In the bio on your webpage, it states that you wish to work with greater and greater people in the industry. Who is the one person or group, you wish to work with, regardless of time?

(Answers instantly) Brian Wilson.

Why’s this?

Because he’s a genius. Because he’s the only guy alive that could keep up with the Beatles. That time in the sixties when it was The Beach Boys versus The Beatles, people forget, when they look back on it, that The Beatles had three independent writers and a producer who was a genius. The Beach Boys had one guy doing all of those roles and managed to keep up and I think that’s impressive. I would have loved to be able to sit down with that guy and pick his brain apart. I’d go sit in the sandbox with him or whatever he wants.

What’s the one question you would ask him?

Only one?

That’s it. Only one question.

I’d probably ask something totally unrelated like, “Do you have any doughnuts?” Because he always has that huge thing of jelly doughnuts. No, what I’d actually ask him is, “What did you have to do with Wilson Phillips and why? Why did you have to do that to us?” That would be my question.

What does Marianas Trench have to do in order not to be sub ducted into what the band would consider not unique?

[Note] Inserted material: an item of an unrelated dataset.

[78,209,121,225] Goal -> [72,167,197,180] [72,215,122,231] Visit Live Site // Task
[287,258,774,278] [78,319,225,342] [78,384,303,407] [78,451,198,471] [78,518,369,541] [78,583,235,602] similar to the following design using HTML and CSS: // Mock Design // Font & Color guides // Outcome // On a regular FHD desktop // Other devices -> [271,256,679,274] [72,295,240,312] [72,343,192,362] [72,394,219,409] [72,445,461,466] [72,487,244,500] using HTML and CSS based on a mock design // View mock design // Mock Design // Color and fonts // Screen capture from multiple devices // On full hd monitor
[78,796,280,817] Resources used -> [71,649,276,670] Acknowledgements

I think what we’ve done is to not sound like the other bands and I think it’s sad that this is considered unique. I think there are so many sound-alikes now and it’s really un-inspiring. I think for us, the thing that has made us unique is the courage to try things that aren’t necessarily logically good together in songs. I really try to approach that stuff with the love for music and not caring about what genre is better than the other. I really think that a lot of musicians and fans of musicians cut themselves off from a lot of great stuff because it’s not the genre they listen to and can’t get past the fact that a good song is a good song, regardless if it has a fiddle in it or not. There are perfect examples of hit songs for an artist and you hear it being covered by another artist in another genre and it’s still a great song, but now it has a techno beat underneath it. I think for us, the thing that has made us unique is by not really worrying about sticking to any sort of formula and being unpredictable. Although, I can name a hundred bands that are a hundred percent predictable who are a lot more successful than me so I guess something is working for them and not my method.

What is HYPE?

I guess to me, when someone says HYPE, I think of excitement for something without knowing what that thing is. There is a lot of HYPE around this new band but you don’t know the band.